Larger role for states: In the SEZ regime, most decisions were made by the commerce department at the Centre. Now, states will be able to participate and even directly send recommendations to a central board for approval. In other words, the functions of Unit approval committee shall be replaced by the State Regional boards.

State Regional boards would be set up to oversee the functioning of the development hubs. They would have the powers to approve imports or procurement of goods and monitor the utilization of goods or services, warehousing, and trading in the development hub.

Driven by Technology

As per DESH Bill 2022, an integrated online portal would be established and maintained for granting time-bound approvals for the establishment and operation of Development hubs. The Competent authorities (board, regional board) shall dispose the applications in integrated online portal only.

The said mechanism promotes accountability, transparency and easy of doing business in the country.

DESH A Road Map To Swadesi

WTO Compliant DESH Legislation:

Under DESH Bill 2022, the definition of service is not co-terminus with foreign exchange earnings. Further, the service definition expanded its horizon by including manufacturing and warehousing services under its ambit along with Service definition under SEZ Act.

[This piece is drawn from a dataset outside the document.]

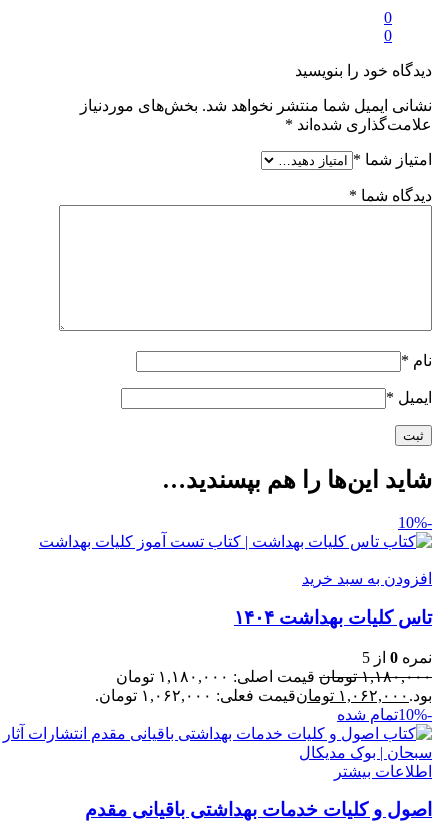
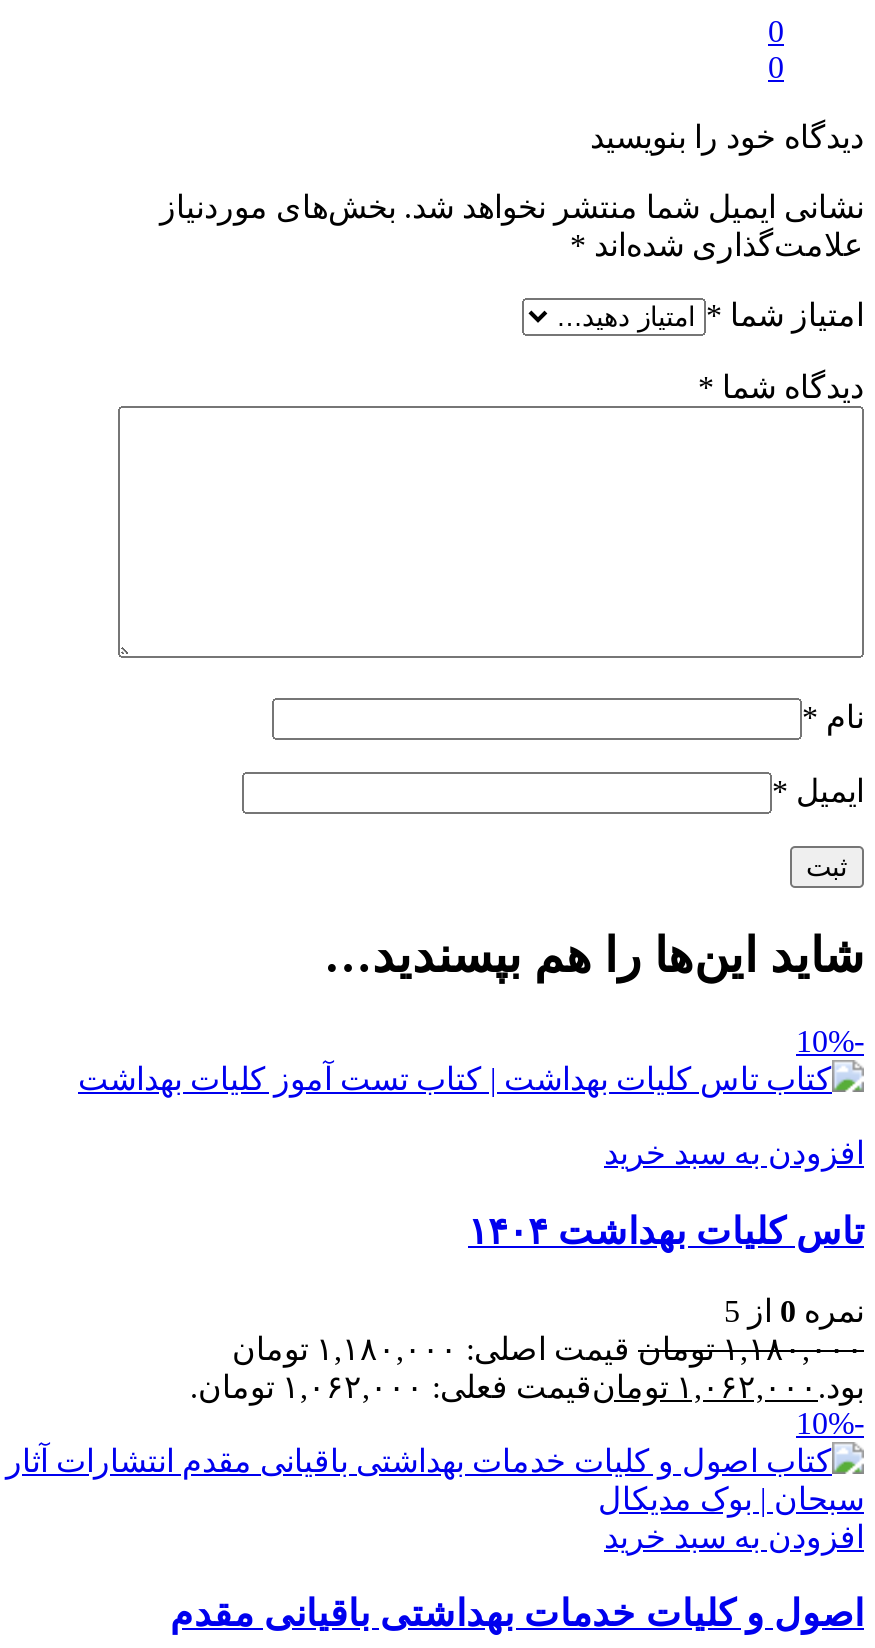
- تمام شده
- اطلاعات بیشتر
+ افزودن به سبد خرید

Particulars SEZ Act 2005 DESH Bill 2022
Services “services” means such tradable services which, –

(i) are covered under the General Agreement on Trade in Services annexed as IB to the Agreement establishing the World Trade Organisation concluded at Marrakesh on the 15th day of April 1994;

(ii) may be prescribed the Central Government for the purpose of this Act and

(iii) earn foreign exchange

“services” means such tradable services which, –

(i) are covered under the General Agreement on Trade in Services annexed as IB to the Agreement establishing the World Trade Organisation concluded at Marrakesh on the 15th day of April 1994;

(ii)Manufacturing and Warehousing Services.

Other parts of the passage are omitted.